Israel also carried out airstrikes on a cell in Qunaytirah countryside in early August, followed by bombing a communication point for the Syrian army in a Disengagement Zone. Israeli Prime Minister Benjamin Netanyahu warned of a “heavy” response in case of a retaliation in tandem with military exercises by the Israeli Army in the occupied parts of Golan. This came after a rare visit made by Gen. Mark Miley, the U.S. Chairman Joint Chiefs of Staff, to Tel Aviv to coordinate against Iran, particularly in Syria. The visit was designed to signal to Iran and Hezbollah the extensive coordination between the United States and Iran. The Beirut explosion, however, reshuffled plans.

Lessons from the South Syria Deal

The United States, Jordan, and the Syrian opposition have different goals, none of which were met with the implementation of the South Syrian deal.

Jordan has yet to secure its northern borders as smuggling has continued from Syria, while Damascus has made no efforts to provide better settings for the return of IDPs or refugees. The Daraa-Nasib highway is still not secure, making it difficult to resume moving cargo from Lebanon to the Gulf through Jordan. 

The U.S. abandonment of the FSA has yielded no significant gains – either for the opposition, which was hoping to enjoy some degree of local authority, or Jordan, which was hoping for a safe zone into which refugees could re-enter the country.

Even those who opted to pledge allegiance to the central government haven’t gained much. A number of parliamentary candidates have voiced grievances over electoral corruption, accusing the security apparatus of registering voter names for detainees or deceased people to ensure victory for fully pro-government candidates at the expense of independent candidates. 

Washington may never have been serious in supporting the FSA, especially after the rise of ISIS and Jabhat al-Nusra, but has made a huge gamble by abandoning the FSA without receiving anything in return from Moscow.

Other parties haven’t been impervious to such losses. Israel’s targeting of possible Iranian presence in Syria reflects the poor outcome of these understandings. The lack of a regulatory body over the execution of the agreement has always been a significant vulnerability insofar its execution hinges almost completely on Russia’s willingness to do so, with no accountability from the United States or any third parties such as the United Nations.

The Assad regime has made it clear that its survival strategy is to keep a delicate balance between its two allies, Moscow and Tehran, without favoring either, fearing that relying solely on one will make Damascus vulnerable to the other and other regional and global foes. The ongoing struggle between Iran and Russia in South Syria is a demonstration of this strategy that turned the regime’s areas of control, including the south, to conflict grounds.

Washington has to keep the pressure on Moscow for the deal to survive, and the current scenario in the south should be taken into consideration in any future U.S.-Russian talks with regard to the northeast of the Euphrates, where the opposition Syrian Democratic Forces are in control. The Russians are still testing U.S. resolve in that region, effectively threatening the ceasefire that was signed in mid-July 2017 and renewed last December in light of the United States withdrawing from parts of the Syrian-Turkish borders.

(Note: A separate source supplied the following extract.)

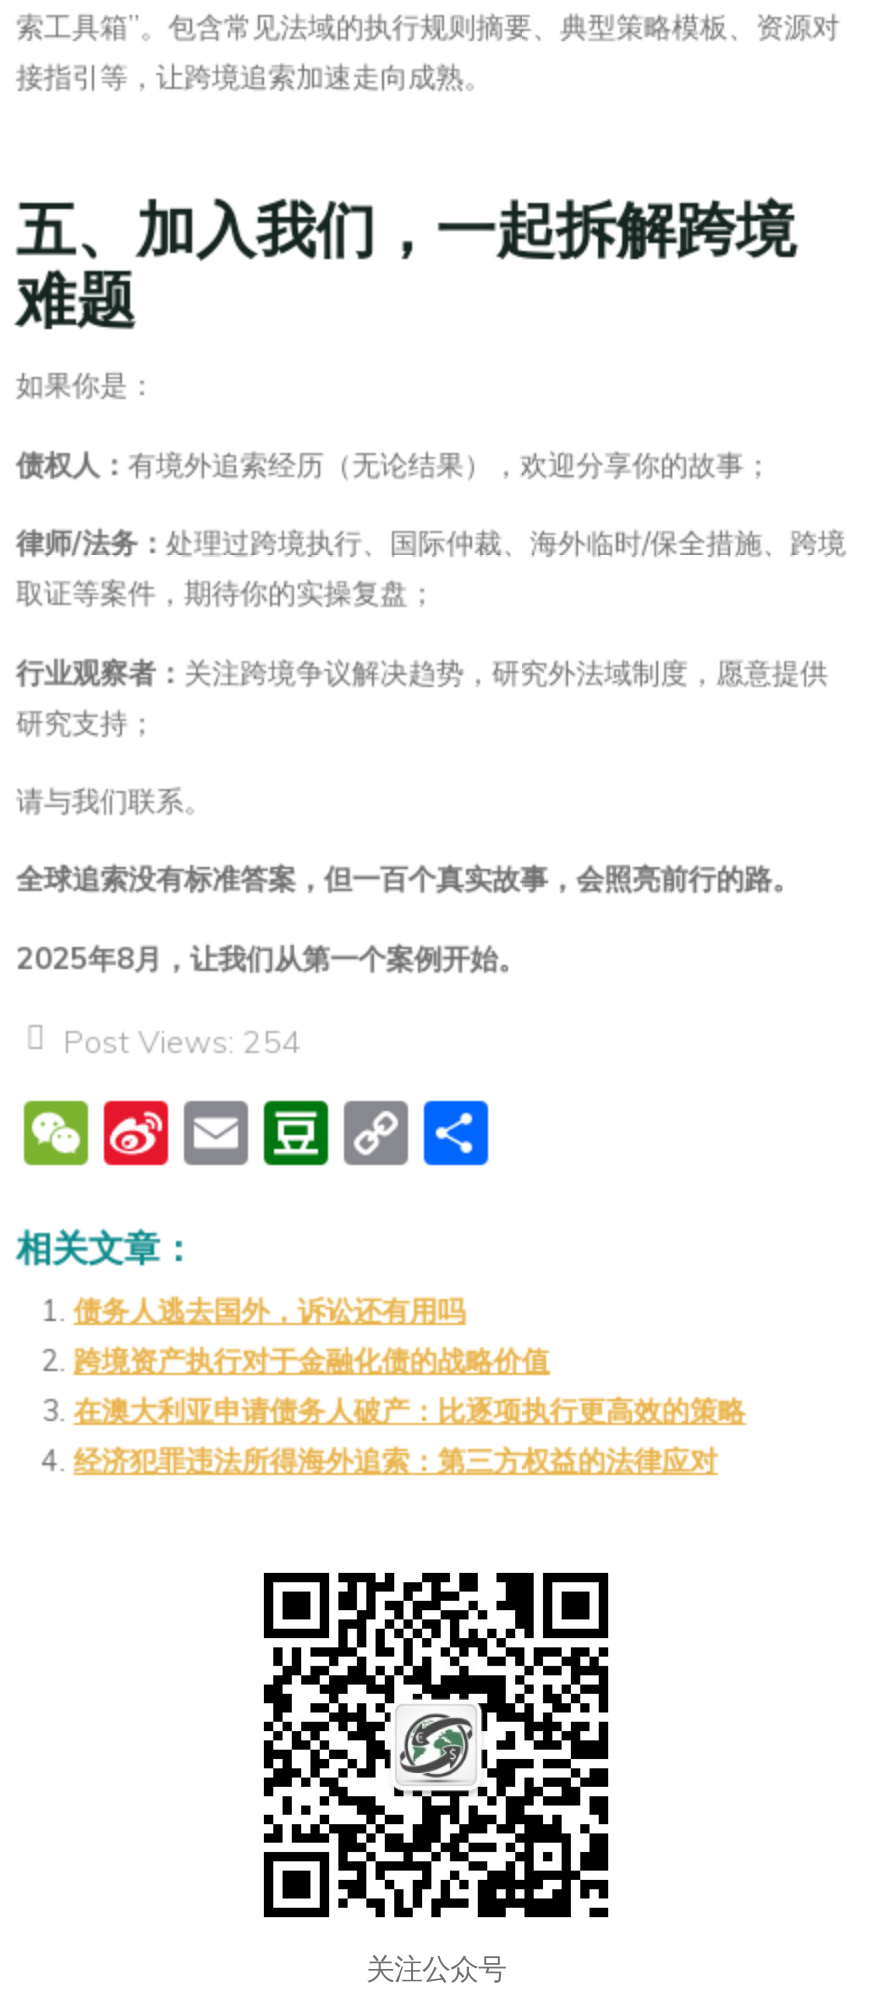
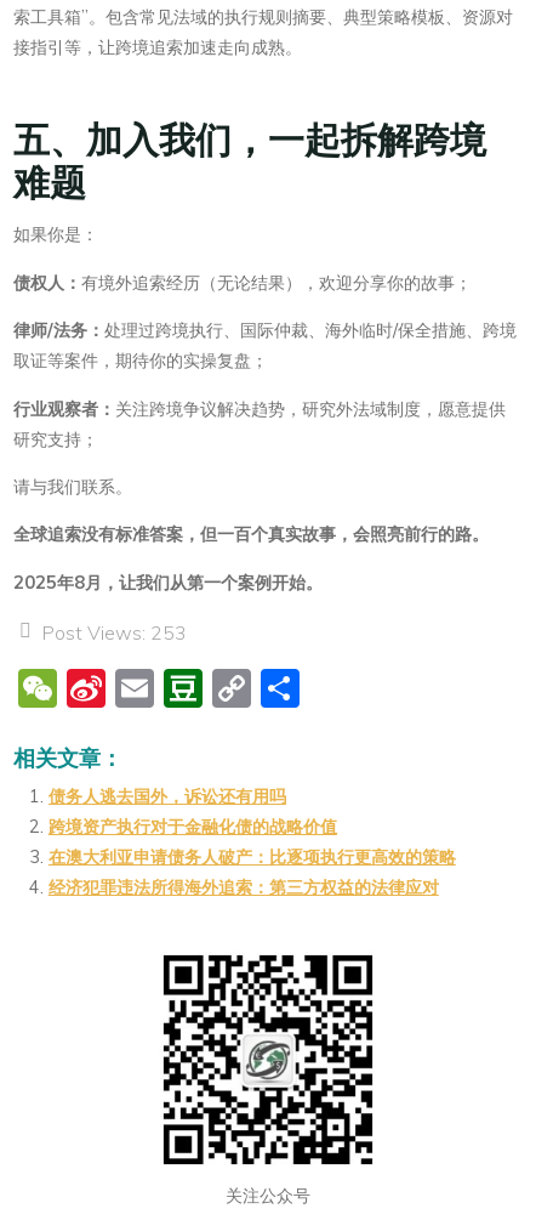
[65,1021,303,1061] Post Views: 254 -> [43,620,187,645] Post Views: 253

Washington showing more resolve in light of the South Syria Deal would yield more sustainable outcomes. The South Syria Deal is a telltale sign that Russia is willing to use any potential agreement to bolster the Syrian government’s authority toward fully retaking Syria and crushing the opposition as long as there is no accountability mechanism. This situation leaves Syria to further plunge into chaos and threatens neighboring countries, including U.S. allies.

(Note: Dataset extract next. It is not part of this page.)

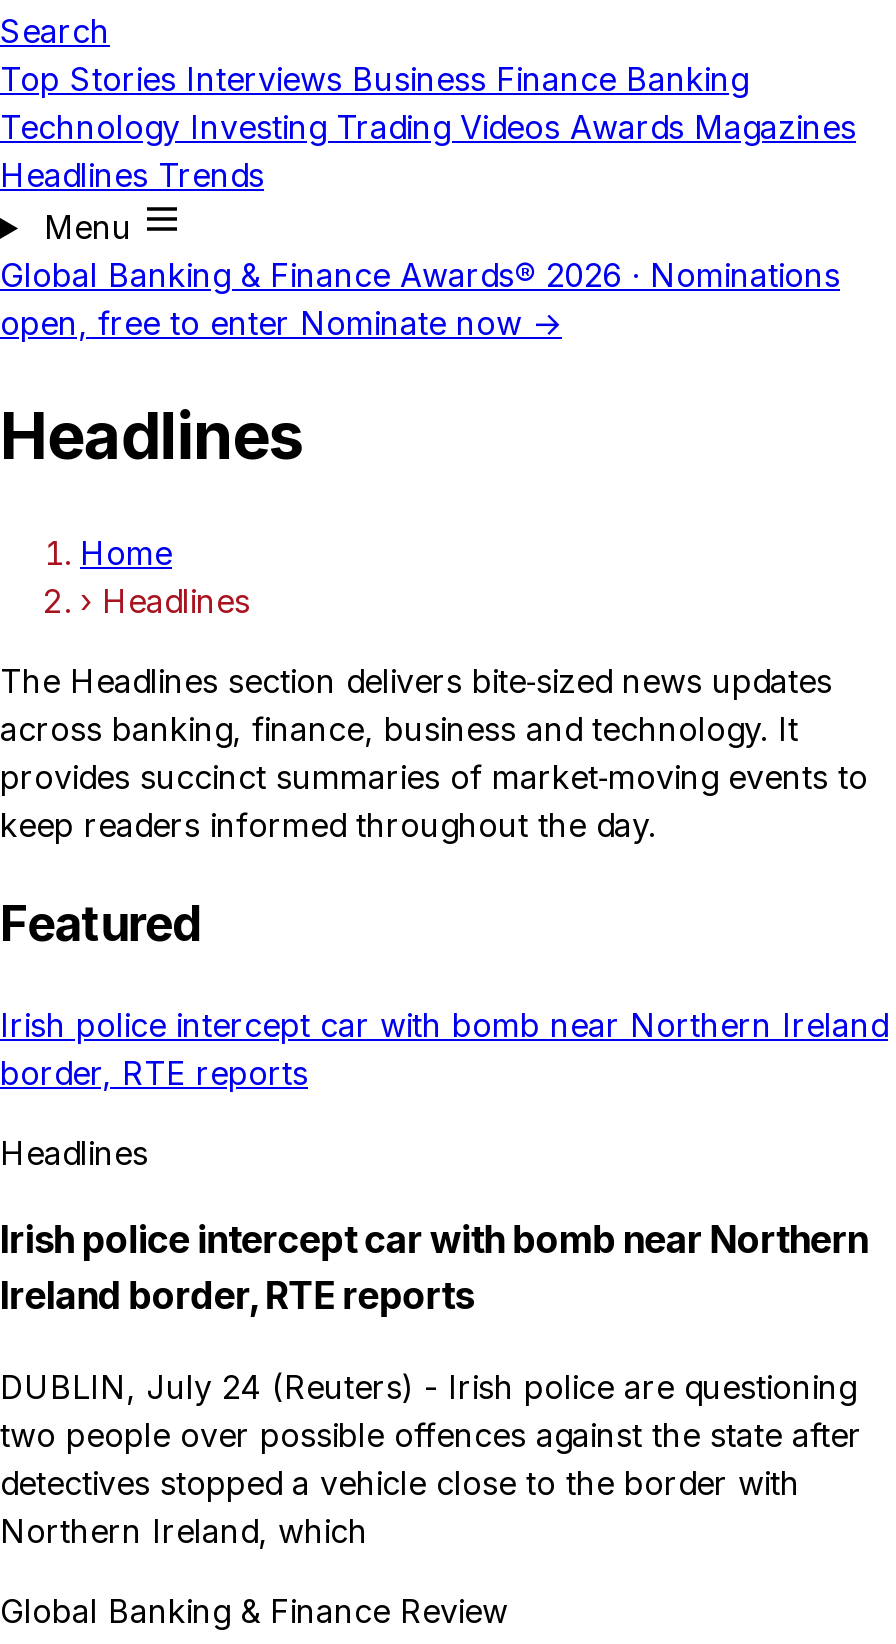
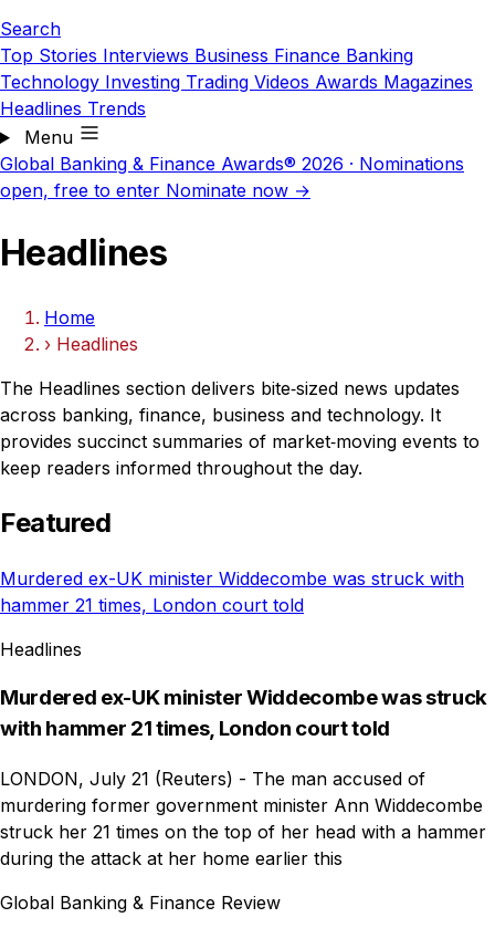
[0,1004,888,1092] Irish police intercept car with bomb near Northern Ireland | border, RTE reports -> [0,567,464,616] Murdered ex-UK minister Widdecombe was struck with | hammer 21 times, London court told
[0,1218,868,1320] Irish police intercept car with bomb near Northern | Ireland border, RTE reports -> [0,685,487,742] Murdered ex-UK minister Widdecombe was struck | with hammer 21 times, London court told
[0,1367,862,1551] DUBLIN, July 24 (Reuters) - Irish police are questioning | two people over possible offences against the state after | detectives stopped a vehicle close to the border with | Northern Ireland, which -> [0,768,486,869] LONDON, July 21 (Reuters) - The man accused of | murdering former government minister Ann Widdecombe | struck her 21 times on the top of her head with a hammer | during the attack at her home earlier this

Ibrahim Hamidi is a Syrian journalist, and Senior Diplomatic Editor at Asharq Awsat, a pan- Arab newspaper based in London. Hamidi was Damascus bureau of Arab daily newspaper Al-Hayat for 22 years, and contributes to several other international media outlets and think tanks.

The views expressed in this article are those of the author and not an official policy or position of the Newlines Institute.